Transcribe all of the entries below exactly. Leave out the pictures.

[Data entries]
Start of Block
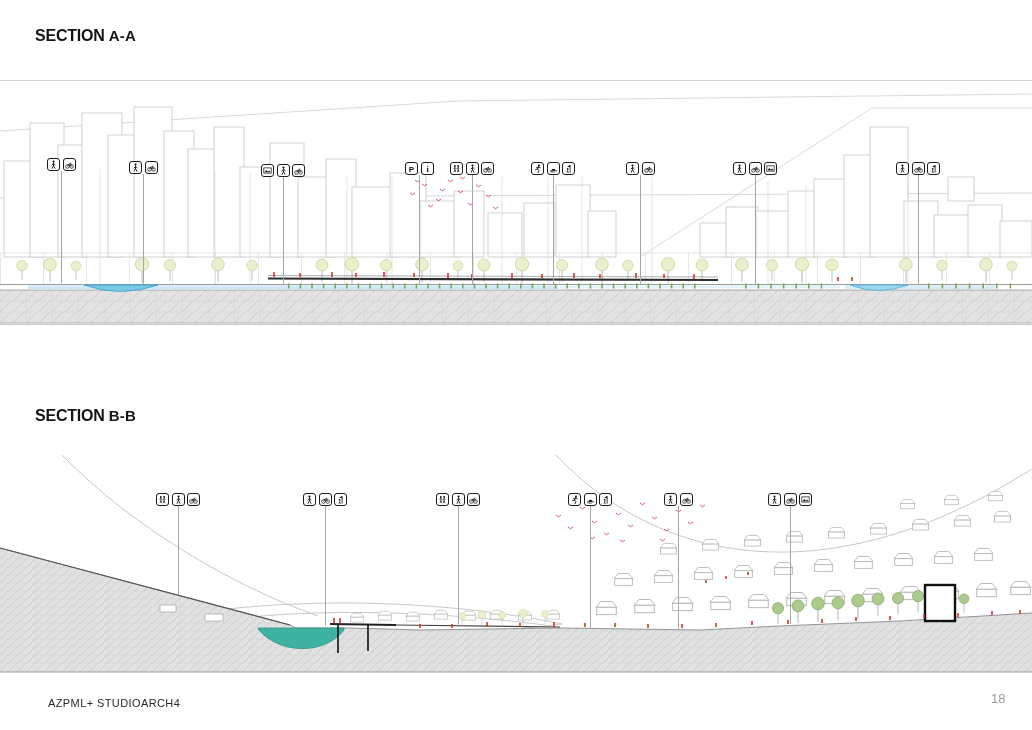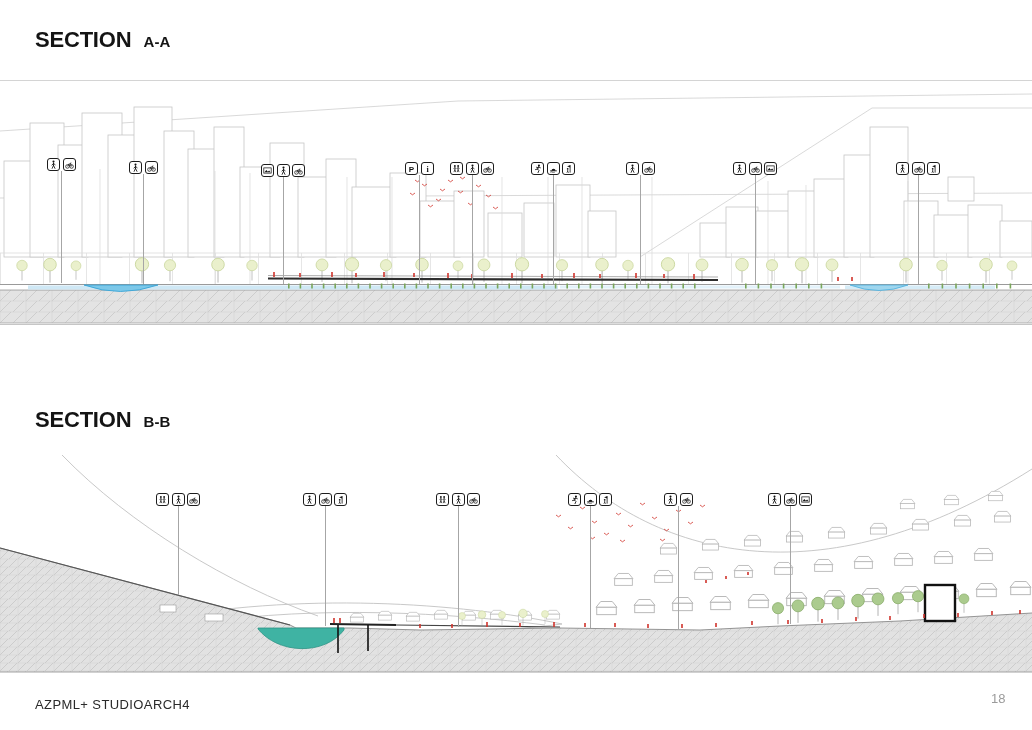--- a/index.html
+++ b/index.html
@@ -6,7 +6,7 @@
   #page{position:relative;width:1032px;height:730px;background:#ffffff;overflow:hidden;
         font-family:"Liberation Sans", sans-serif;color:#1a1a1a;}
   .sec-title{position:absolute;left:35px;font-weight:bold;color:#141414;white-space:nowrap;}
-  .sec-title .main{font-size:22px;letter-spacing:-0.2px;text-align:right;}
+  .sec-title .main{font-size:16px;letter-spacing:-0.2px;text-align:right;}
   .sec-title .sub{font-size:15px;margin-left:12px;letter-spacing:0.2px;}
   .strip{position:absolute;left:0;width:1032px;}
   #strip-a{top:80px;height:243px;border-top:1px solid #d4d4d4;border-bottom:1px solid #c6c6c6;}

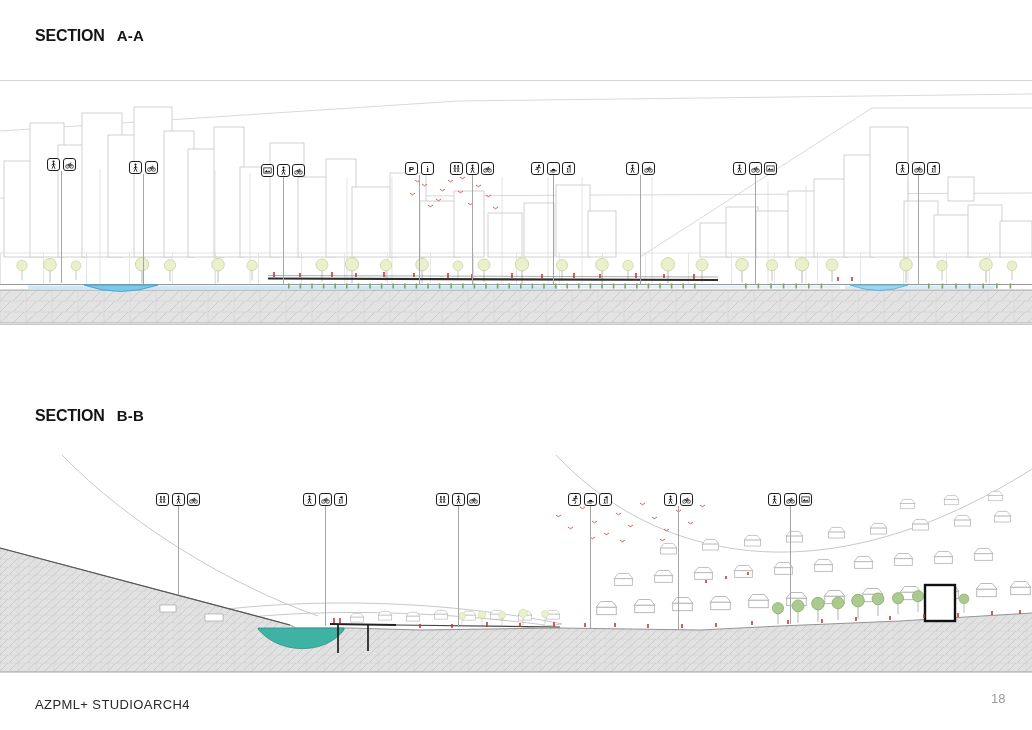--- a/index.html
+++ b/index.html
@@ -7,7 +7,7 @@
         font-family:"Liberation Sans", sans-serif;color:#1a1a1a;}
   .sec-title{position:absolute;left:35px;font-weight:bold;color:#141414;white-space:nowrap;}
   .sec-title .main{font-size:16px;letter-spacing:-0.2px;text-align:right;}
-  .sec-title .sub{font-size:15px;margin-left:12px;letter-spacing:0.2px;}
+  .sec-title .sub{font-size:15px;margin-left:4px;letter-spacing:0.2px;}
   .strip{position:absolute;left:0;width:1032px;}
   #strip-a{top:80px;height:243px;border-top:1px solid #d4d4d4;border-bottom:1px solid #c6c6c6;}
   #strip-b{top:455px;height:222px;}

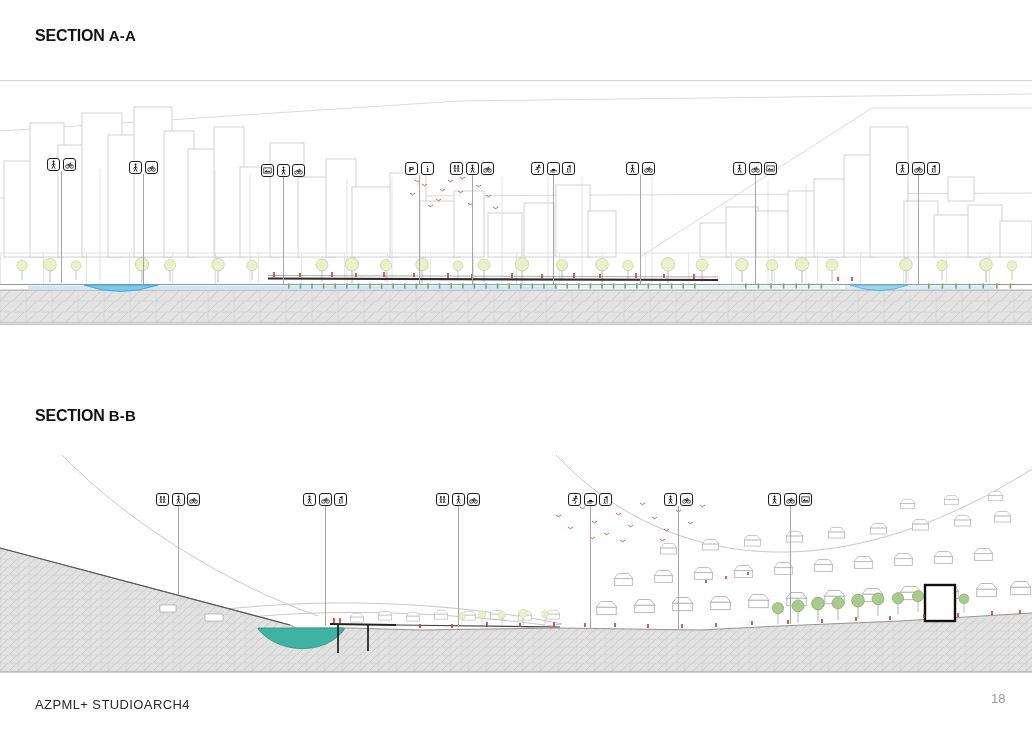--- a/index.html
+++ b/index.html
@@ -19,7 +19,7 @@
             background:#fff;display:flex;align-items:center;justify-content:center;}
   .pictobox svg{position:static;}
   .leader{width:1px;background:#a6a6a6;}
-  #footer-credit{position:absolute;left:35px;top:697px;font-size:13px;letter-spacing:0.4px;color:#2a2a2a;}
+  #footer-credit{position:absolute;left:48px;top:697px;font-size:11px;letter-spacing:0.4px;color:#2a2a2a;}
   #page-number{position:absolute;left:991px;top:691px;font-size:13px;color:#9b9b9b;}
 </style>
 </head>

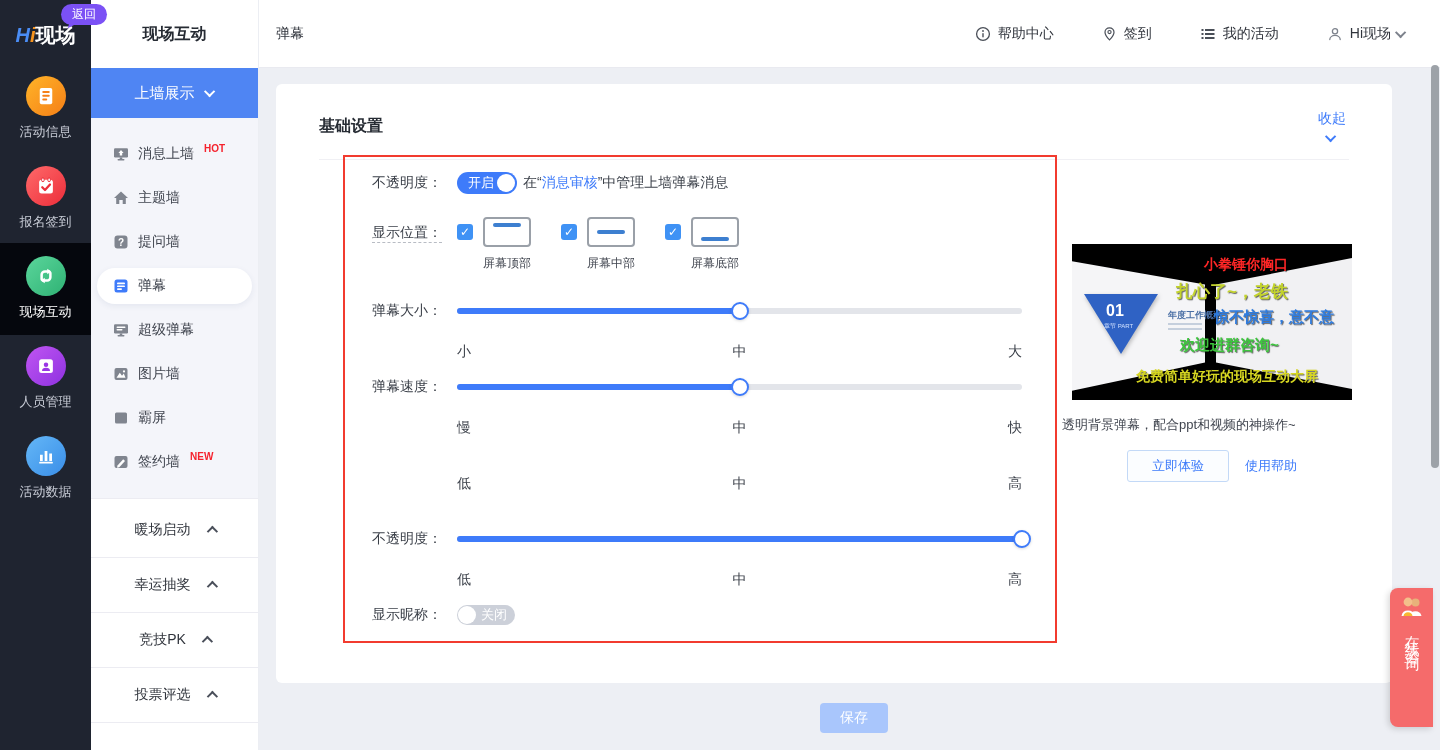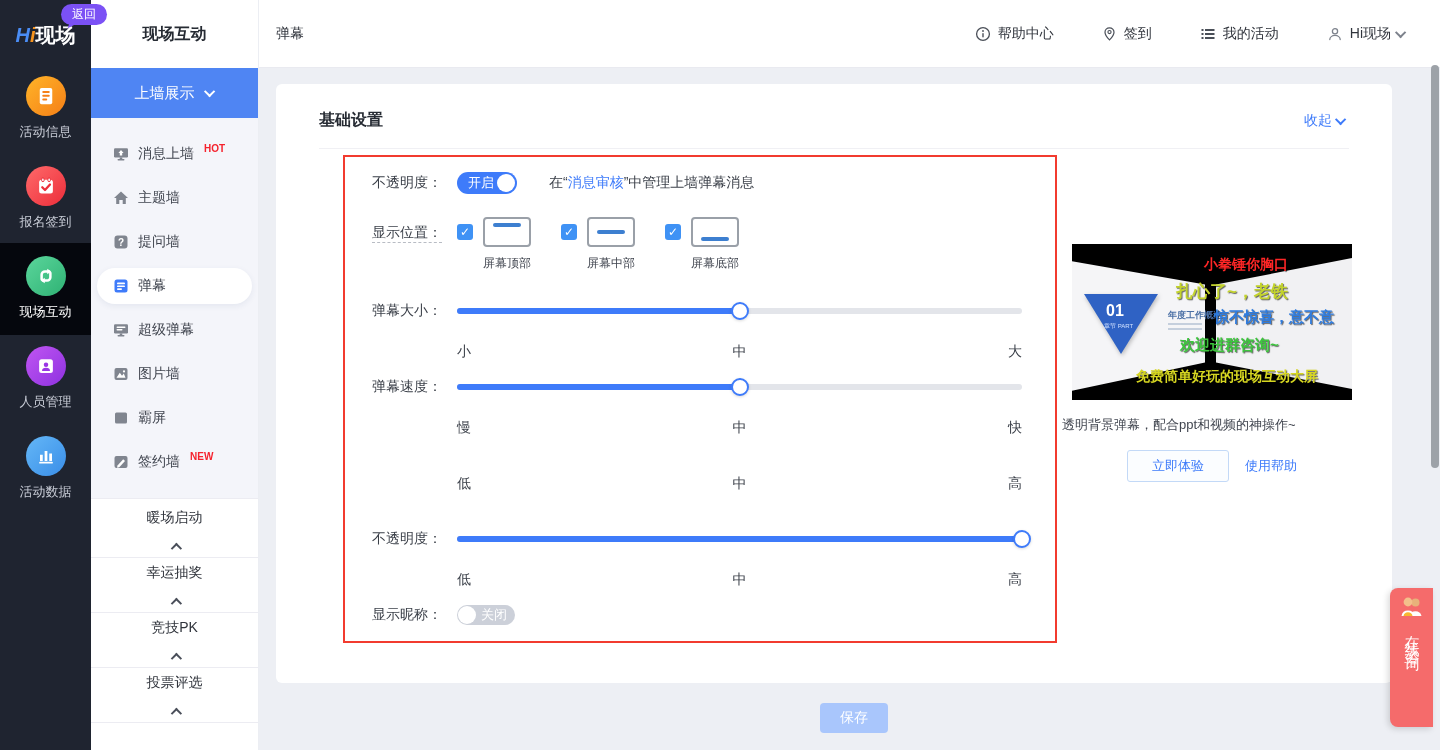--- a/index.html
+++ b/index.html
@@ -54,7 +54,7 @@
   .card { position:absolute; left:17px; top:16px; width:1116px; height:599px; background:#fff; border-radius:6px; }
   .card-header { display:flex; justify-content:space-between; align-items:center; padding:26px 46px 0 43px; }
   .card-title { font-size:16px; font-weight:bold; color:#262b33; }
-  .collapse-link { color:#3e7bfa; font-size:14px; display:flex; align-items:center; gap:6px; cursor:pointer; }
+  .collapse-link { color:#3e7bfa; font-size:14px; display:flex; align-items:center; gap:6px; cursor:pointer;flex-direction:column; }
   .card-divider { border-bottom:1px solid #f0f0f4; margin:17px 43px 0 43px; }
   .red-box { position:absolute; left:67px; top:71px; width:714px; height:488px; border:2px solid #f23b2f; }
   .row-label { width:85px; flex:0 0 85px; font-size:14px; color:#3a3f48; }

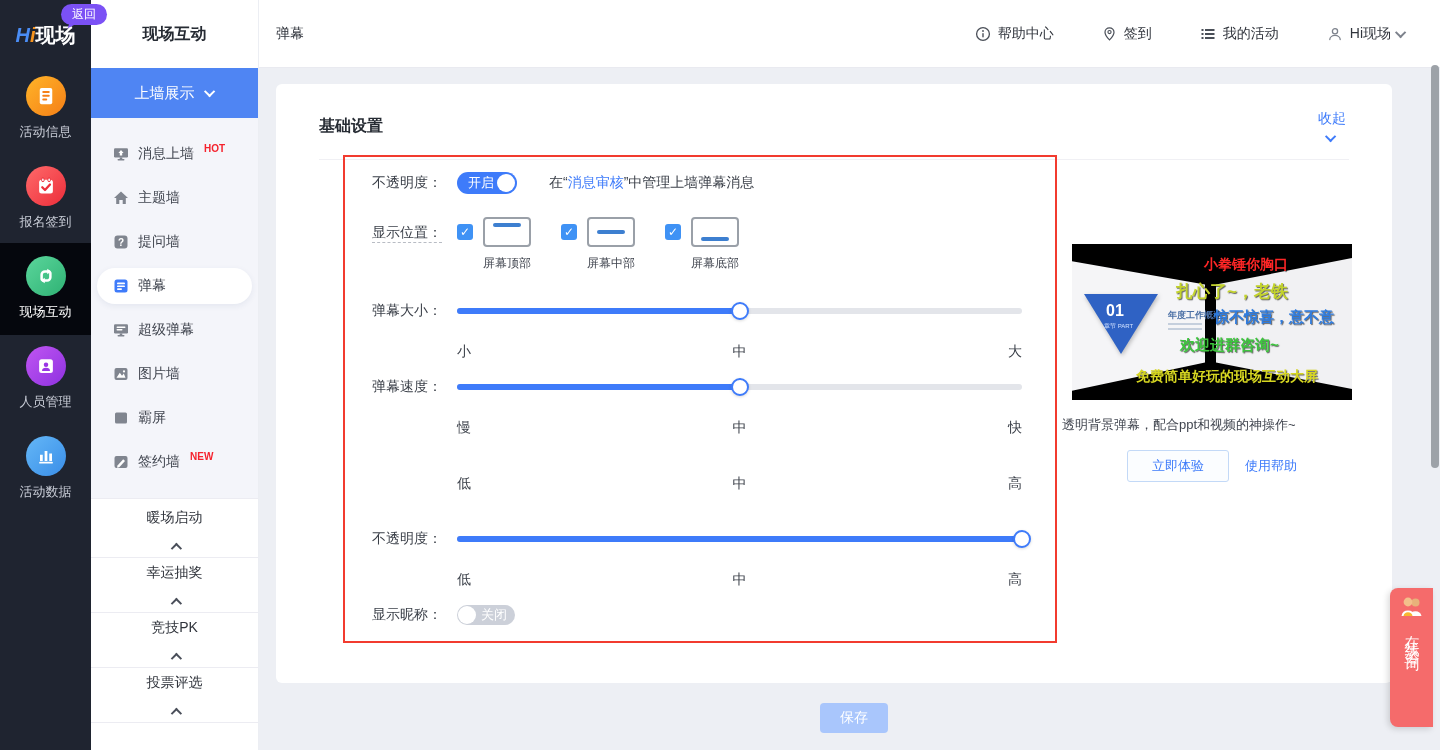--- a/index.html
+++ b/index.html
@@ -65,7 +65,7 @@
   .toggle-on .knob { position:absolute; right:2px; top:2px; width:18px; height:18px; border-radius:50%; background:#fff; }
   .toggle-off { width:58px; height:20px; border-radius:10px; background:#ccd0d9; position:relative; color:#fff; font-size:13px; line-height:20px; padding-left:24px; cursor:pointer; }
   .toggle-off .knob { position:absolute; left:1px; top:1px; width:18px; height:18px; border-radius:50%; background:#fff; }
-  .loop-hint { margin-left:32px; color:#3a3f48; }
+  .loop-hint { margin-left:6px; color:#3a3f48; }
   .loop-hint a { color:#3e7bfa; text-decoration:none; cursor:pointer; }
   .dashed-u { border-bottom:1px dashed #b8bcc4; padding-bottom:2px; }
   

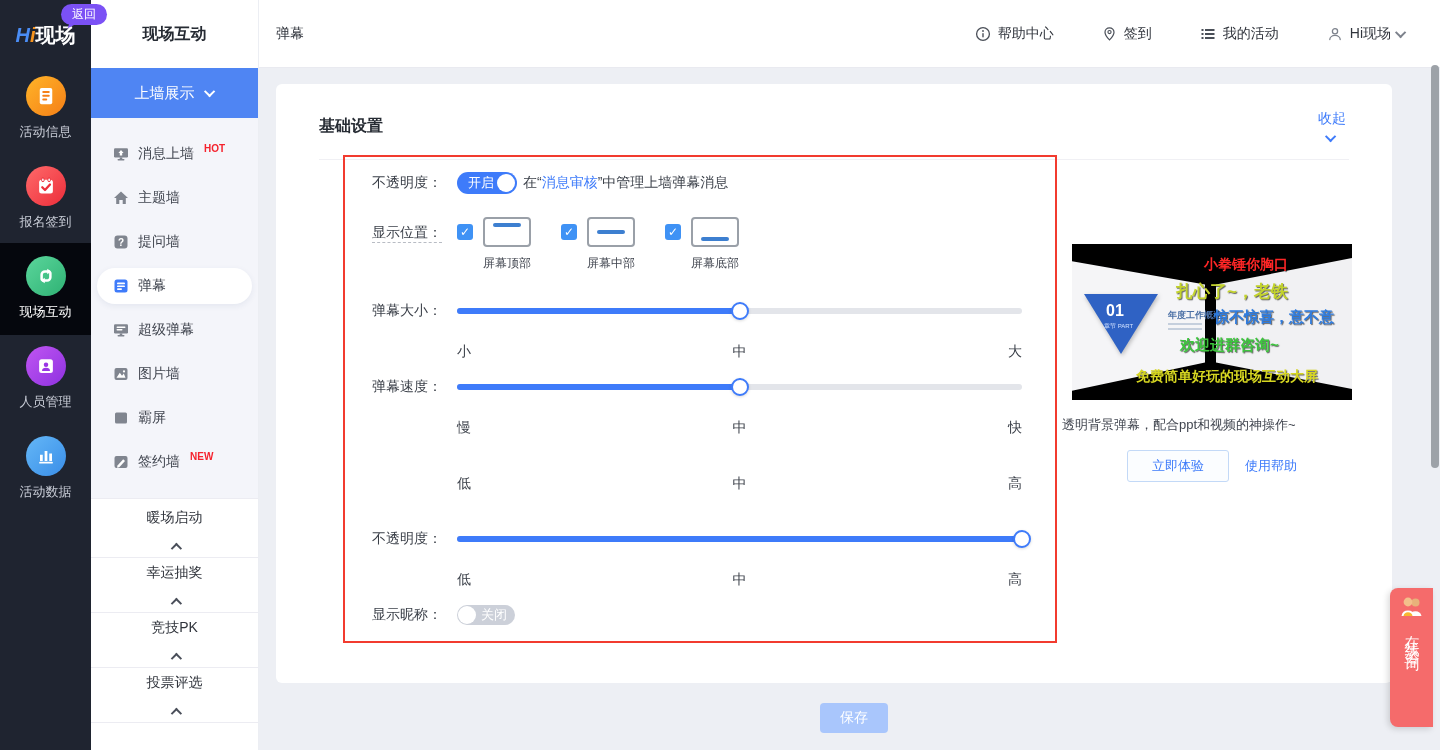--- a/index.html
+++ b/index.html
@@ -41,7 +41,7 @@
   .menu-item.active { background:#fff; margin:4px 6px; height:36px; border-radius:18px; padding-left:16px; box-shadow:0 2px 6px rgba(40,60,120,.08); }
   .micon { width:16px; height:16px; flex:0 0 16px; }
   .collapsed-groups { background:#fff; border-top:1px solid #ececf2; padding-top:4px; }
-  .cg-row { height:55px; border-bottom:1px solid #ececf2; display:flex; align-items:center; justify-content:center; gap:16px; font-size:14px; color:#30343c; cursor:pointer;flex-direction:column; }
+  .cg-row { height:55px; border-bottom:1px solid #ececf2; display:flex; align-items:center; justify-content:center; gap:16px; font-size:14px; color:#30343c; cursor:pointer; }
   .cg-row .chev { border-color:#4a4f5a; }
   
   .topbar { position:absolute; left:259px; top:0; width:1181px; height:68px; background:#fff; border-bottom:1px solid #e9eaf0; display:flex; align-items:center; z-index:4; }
End of Block
◆ Problem solution
--- a/index.html
+++ b/index.html
@@ -6,7 +6,7 @@
   #page{position:relative;width:1032px;height:730px;background:#ffffff;overflow:hidden;
         font-family:"Liberation Sans", sans-serif;color:#1a1a1a;}
   .sec-title{position:absolute;left:35px;font-weight:bold;color:#141414;white-space:nowrap;}
-  .sec-title .main{font-size:22px;letter-spacing:-0.2px;text-align:right;}
+  .sec-title .main{font-size:16px;letter-spacing:-0.2px;text-align:right;}
   .sec-title .sub{font-size:15px;margin-left:12px;letter-spacing:0.2px;}
   .strip{position:absolute;left:0;width:1032px;}
   #strip-a{top:80px;height:243px;border-top:1px solid #d4d4d4;border-bottom:1px solid #c6c6c6;}

--- a/index.html
+++ b/index.html
@@ -7,7 +7,7 @@
         font-family:"Liberation Sans", sans-serif;color:#1a1a1a;}
   .sec-title{position:absolute;left:35px;font-weight:bold;color:#141414;white-space:nowrap;}
   .sec-title .main{font-size:16px;letter-spacing:-0.2px;text-align:right;}
-  .sec-title .sub{font-size:15px;margin-left:12px;letter-spacing:0.2px;}
+  .sec-title .sub{font-size:15px;margin-left:4px;letter-spacing:0.2px;}
   .strip{position:absolute;left:0;width:1032px;}
   #strip-a{top:80px;height:243px;border-top:1px solid #d4d4d4;border-bottom:1px solid #c6c6c6;}
   #strip-b{top:455px;height:222px;}

--- a/index.html
+++ b/index.html
@@ -19,7 +19,7 @@
             background:#fff;display:flex;align-items:center;justify-content:center;}
   .pictobox svg{position:static;}
   .leader{width:1px;background:#a6a6a6;}
-  #footer-credit{position:absolute;left:35px;top:697px;font-size:13px;letter-spacing:0.4px;color:#2a2a2a;}
+  #footer-credit{position:absolute;left:48px;top:697px;font-size:11px;letter-spacing:0.4px;color:#2a2a2a;}
   #page-number{position:absolute;left:991px;top:691px;font-size:13px;color:#9b9b9b;}
 </style>
 </head>

--- a/index.html
+++ b/index.html
@@ -54,7 +54,7 @@
   .card { position:absolute; left:17px; top:16px; width:1116px; height:599px; background:#fff; border-radius:6px; }
   .card-header { display:flex; justify-content:space-between; align-items:center; padding:26px 46px 0 43px; }
   .card-title { font-size:16px; font-weight:bold; color:#262b33; }
-  .collapse-link { color:#3e7bfa; font-size:14px; display:flex; align-items:center; gap:6px; cursor:pointer; }
+  .collapse-link { color:#3e7bfa; font-size:14px; display:flex; align-items:center; gap:6px; cursor:pointer;flex-direction:column; }
   .card-divider { border-bottom:1px solid #f0f0f4; margin:17px 43px 0 43px; }
   .red-box { position:absolute; left:67px; top:71px; width:714px; height:488px; border:2px solid #f23b2f; }
   .row-label { width:85px; flex:0 0 85px; font-size:14px; color:#3a3f48; }

--- a/index.html
+++ b/index.html
@@ -65,7 +65,7 @@
   .toggle-on .knob { position:absolute; right:2px; top:2px; width:18px; height:18px; border-radius:50%; background:#fff; }
   .toggle-off { width:58px; height:20px; border-radius:10px; background:#ccd0d9; position:relative; color:#fff; font-size:13px; line-height:20px; padding-left:24px; cursor:pointer; }
   .toggle-off .knob { position:absolute; left:1px; top:1px; width:18px; height:18px; border-radius:50%; background:#fff; }
-  .loop-hint { margin-left:32px; color:#3a3f48; }
+  .loop-hint { margin-left:6px; color:#3a3f48; }
   .loop-hint a { color:#3e7bfa; text-decoration:none; cursor:pointer; }
   .dashed-u { border-bottom:1px dashed #b8bcc4; padding-bottom:2px; }
   

--- a/index.html
+++ b/index.html
@@ -41,7 +41,7 @@
   .menu-item.active { background:#fff; margin:4px 6px; height:36px; border-radius:18px; padding-left:16px; box-shadow:0 2px 6px rgba(40,60,120,.08); }
   .micon { width:16px; height:16px; flex:0 0 16px; }
   .collapsed-groups { background:#fff; border-top:1px solid #ececf2; padding-top:4px; }
-  .cg-row { height:55px; border-bottom:1px solid #ececf2; display:flex; align-items:center; justify-content:center; gap:16px; font-size:14px; color:#30343c; cursor:pointer;flex-direction:column; }
+  .cg-row { height:55px; border-bottom:1px solid #ececf2; display:flex; align-items:center; justify-content:center; gap:16px; font-size:14px; color:#30343c; cursor:pointer; }
   .cg-row .chev { border-color:#4a4f5a; }
   
   .topbar { position:absolute; left:259px; top:0; width:1181px; height:68px; background:#fff; border-bottom:1px solid #e9eaf0; display:flex; align-items:center; z-index:4; }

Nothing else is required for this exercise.